_Exercise goal_.
Once the line with "text-align: none ->" is found, write it out along with each later line exactly, through the end of the entries, skipping every picture.

(Items listed in a dataset)
═══

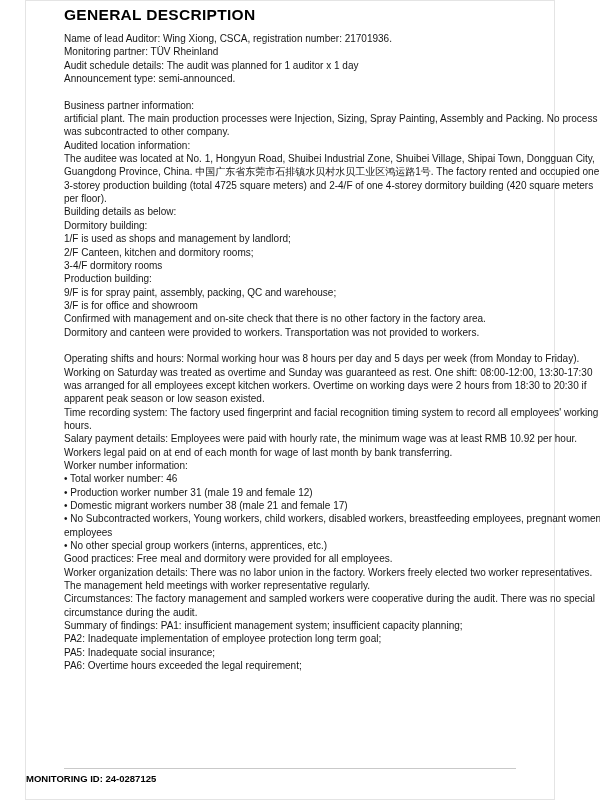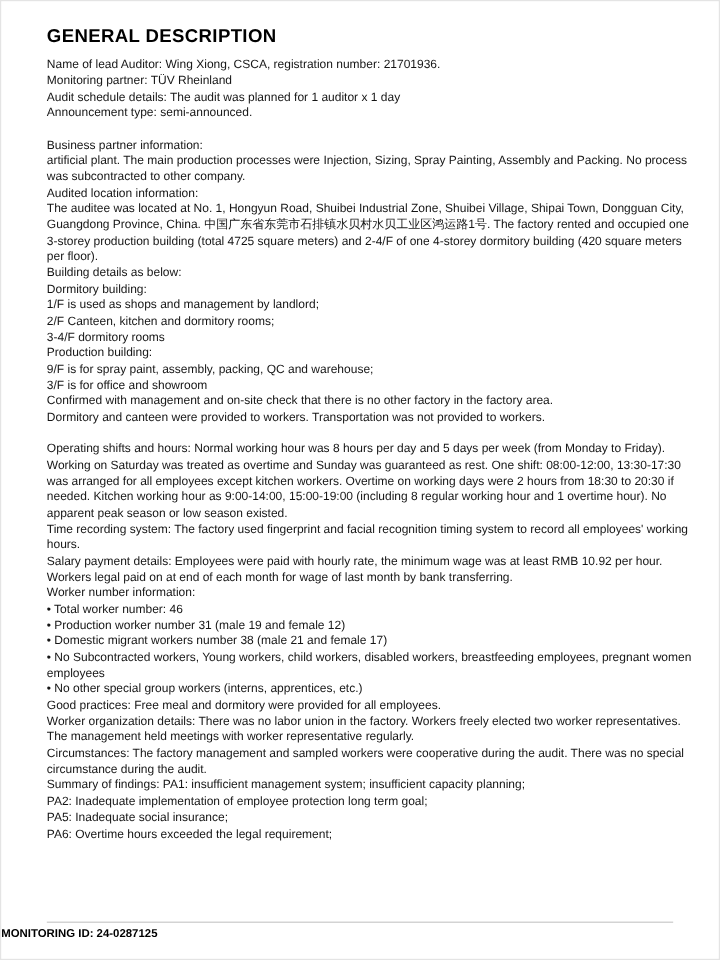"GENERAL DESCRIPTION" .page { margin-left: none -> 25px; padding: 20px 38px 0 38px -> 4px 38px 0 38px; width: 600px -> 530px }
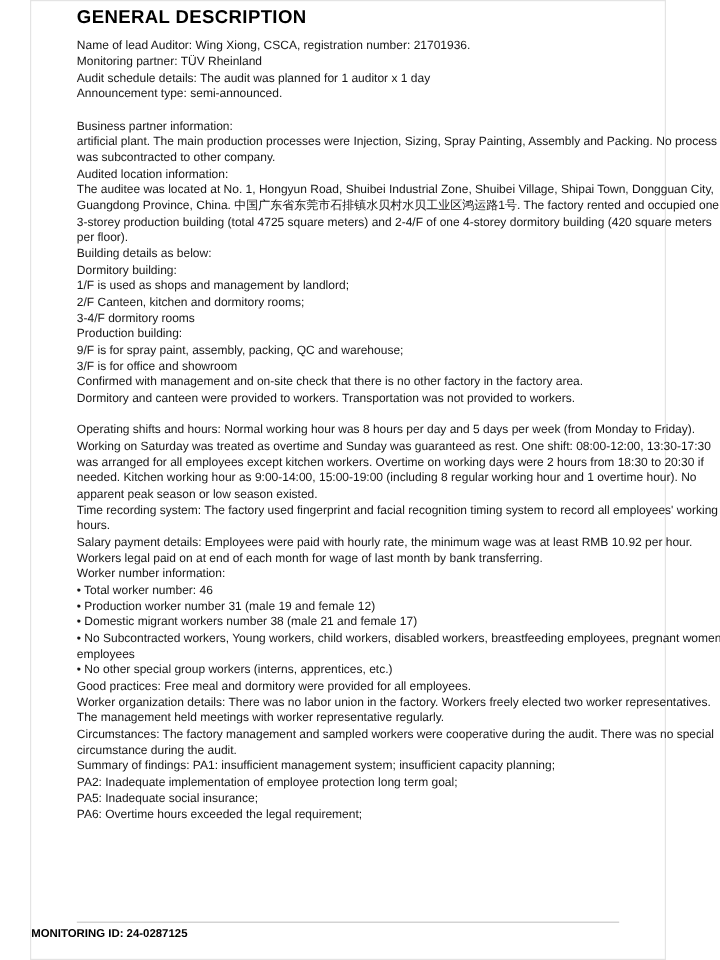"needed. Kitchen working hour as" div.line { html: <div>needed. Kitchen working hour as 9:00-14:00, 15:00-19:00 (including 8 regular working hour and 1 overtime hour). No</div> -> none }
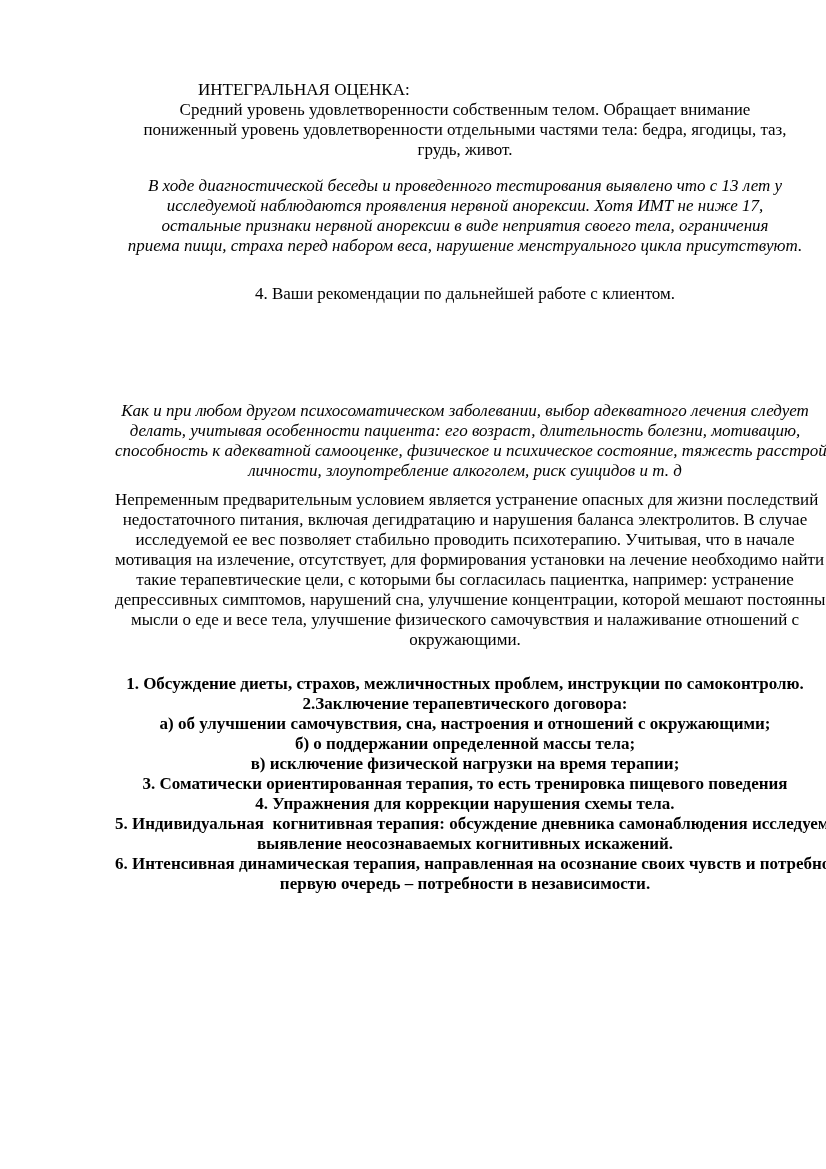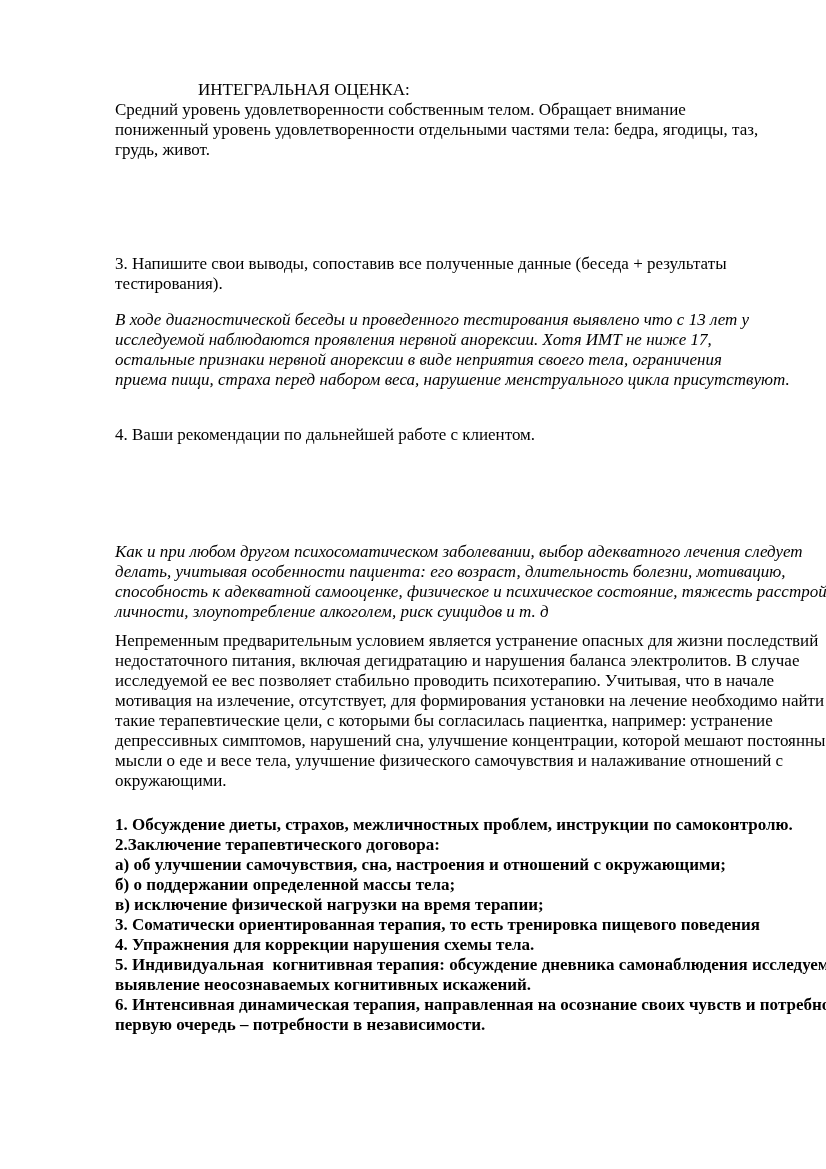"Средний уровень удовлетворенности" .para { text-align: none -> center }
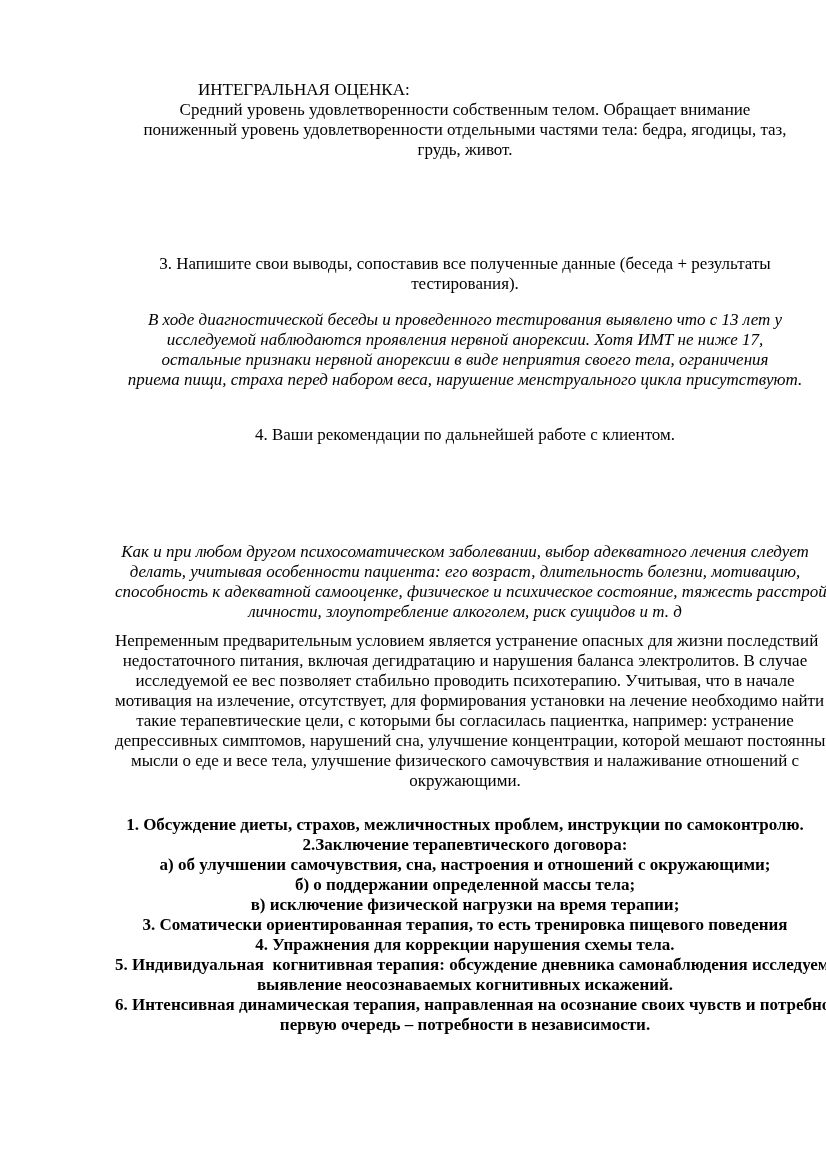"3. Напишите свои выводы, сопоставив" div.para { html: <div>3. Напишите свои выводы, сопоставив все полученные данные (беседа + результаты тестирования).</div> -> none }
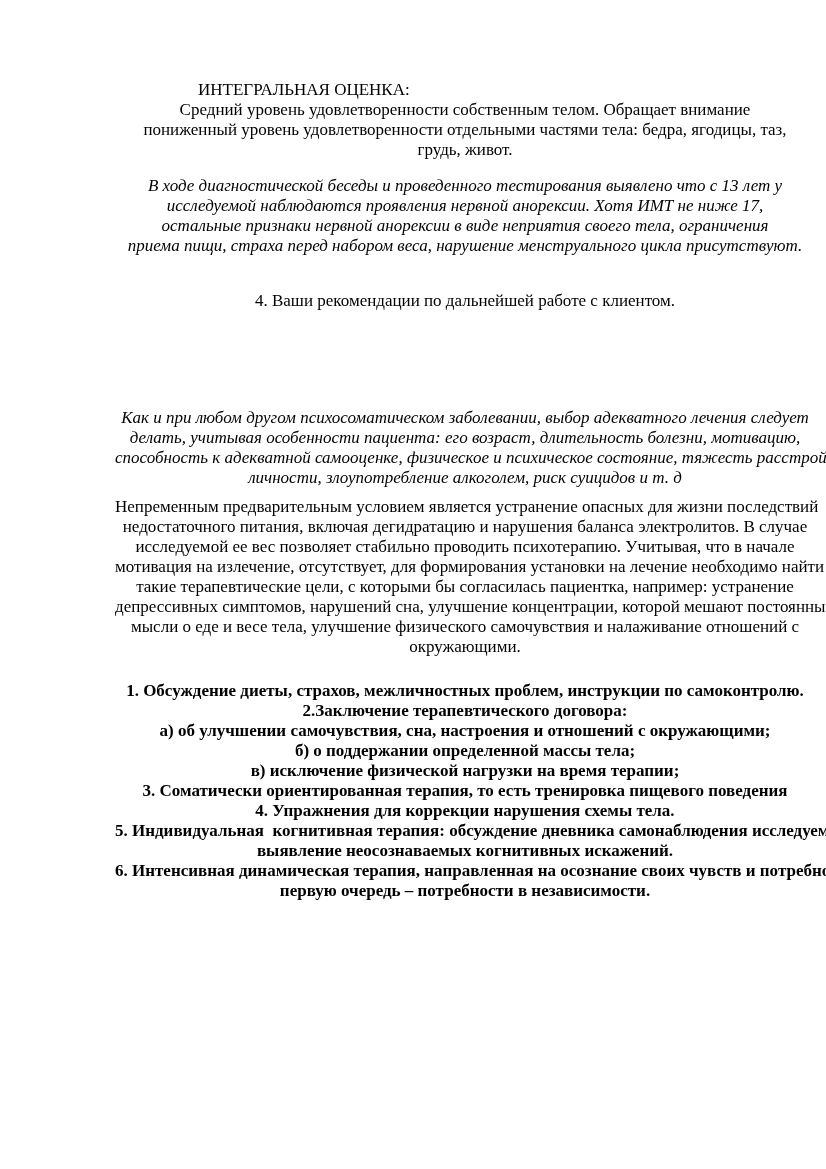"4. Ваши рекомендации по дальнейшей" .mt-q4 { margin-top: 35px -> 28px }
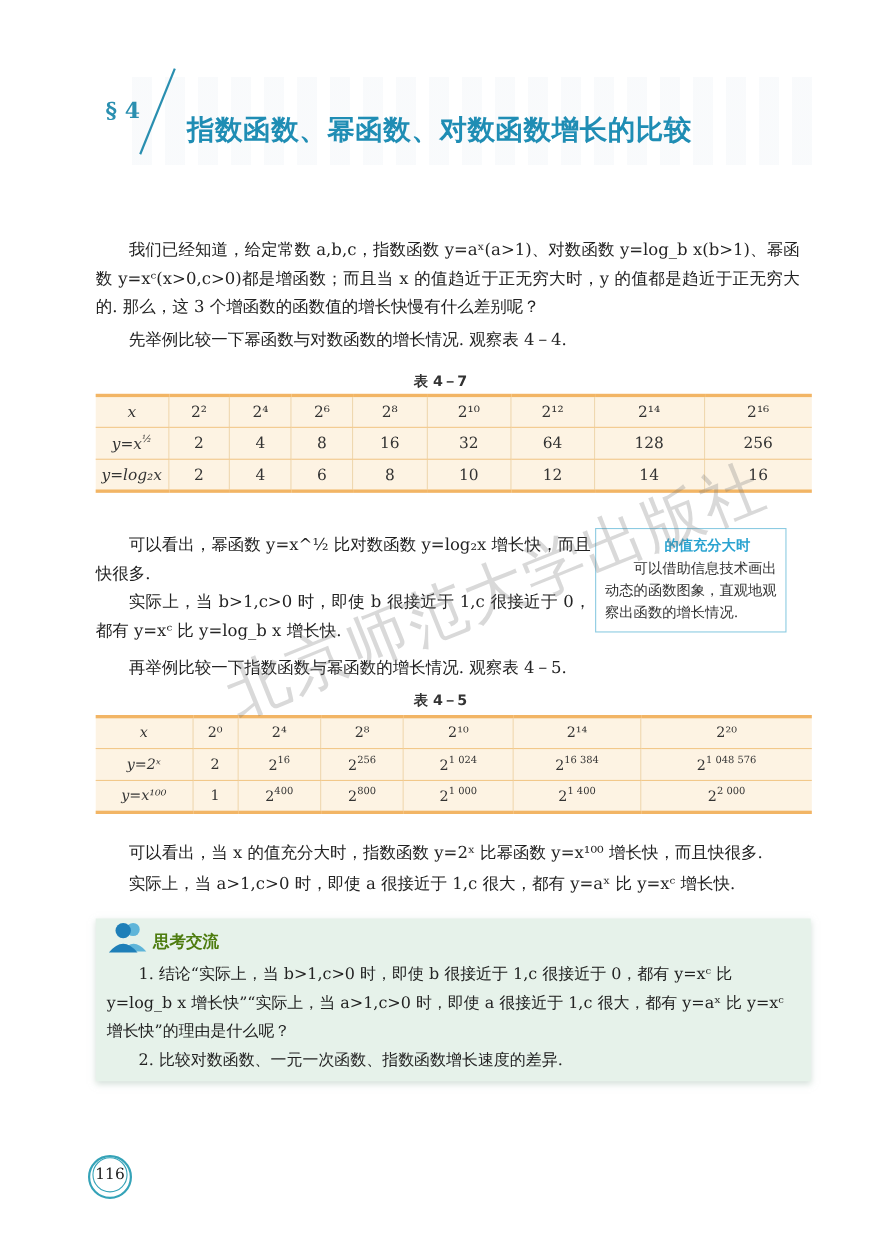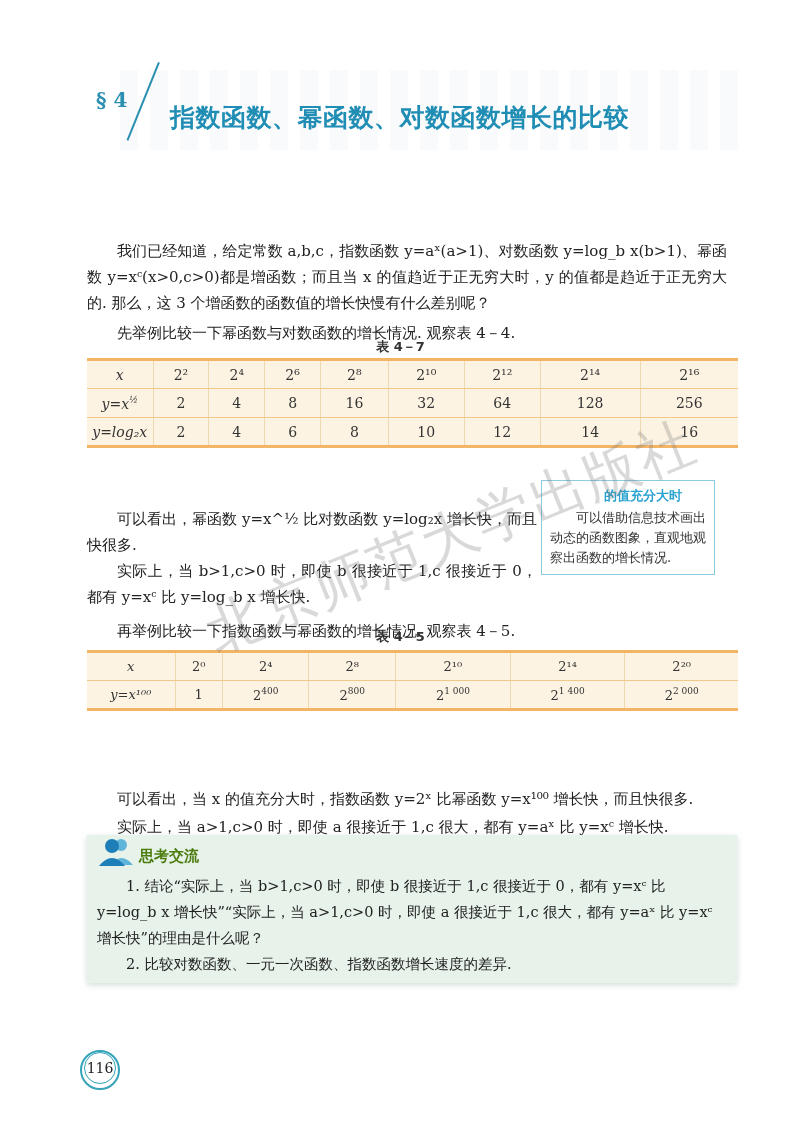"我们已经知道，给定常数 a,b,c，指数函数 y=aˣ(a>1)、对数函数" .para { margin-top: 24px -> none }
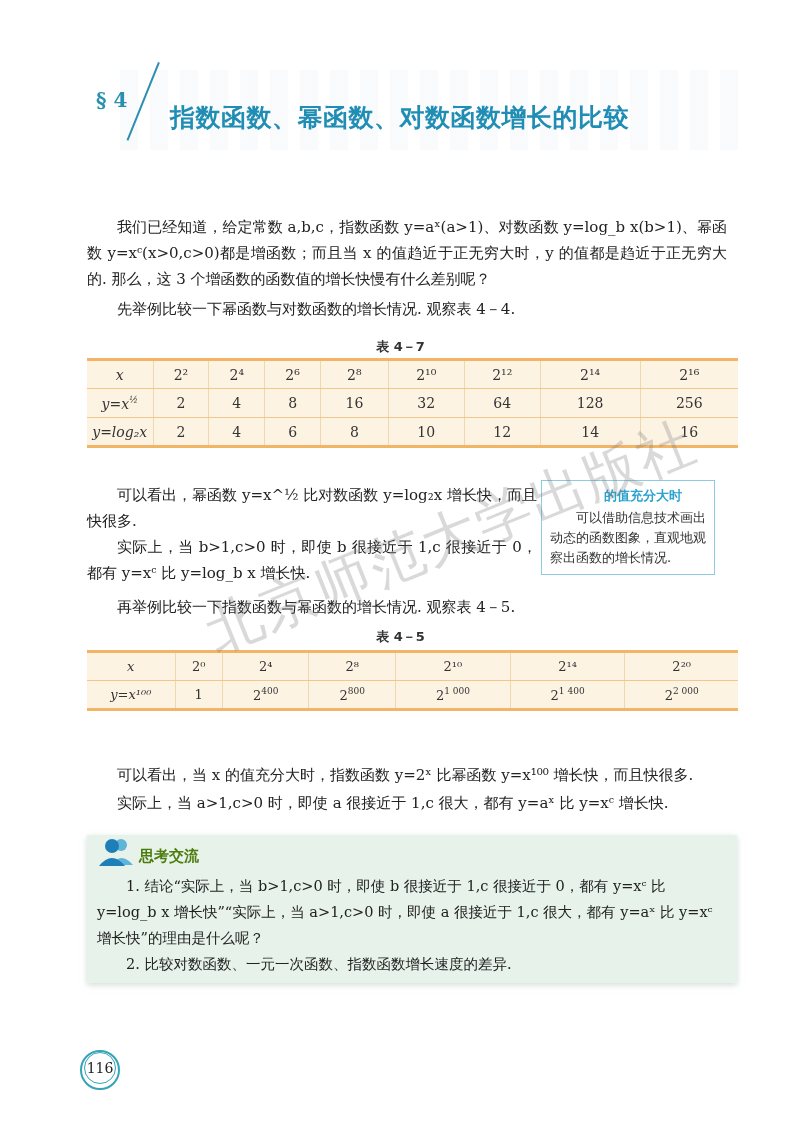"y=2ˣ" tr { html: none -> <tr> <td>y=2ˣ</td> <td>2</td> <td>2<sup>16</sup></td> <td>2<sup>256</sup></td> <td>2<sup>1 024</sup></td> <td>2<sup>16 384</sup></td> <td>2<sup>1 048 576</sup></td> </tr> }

═══

_Exercise response_.
"Средний уровень удовлетворенности" .para { text-align: none -> center }
"3. Напишите свои выводы, сопоставив" div.para { html: <div>3. Напишите свои выводы, сопоставив все полученные данные (беседа + результаты тестирования).</div> -> none }
"4. Ваши рекомендации по дальнейшей" .mt-q4 { margin-top: 35px -> 28px }
"我们已经知道，给定常数 a,b,c，指数函数 y=aˣ(a>1)、对数函数" .para { margin-top: 24px -> none }
"y=2ˣ" tr { html: none -> <tr> <td>y=2ˣ</td> <td>2</td> <td>2<sup>16</sup></td> <td>2<sup>256</sup></td> <td>2<sup>1 024</sup></td> <td>2<sup>16 384</sup></td> <td>2<sup>1 048 576</sup></td> </tr> }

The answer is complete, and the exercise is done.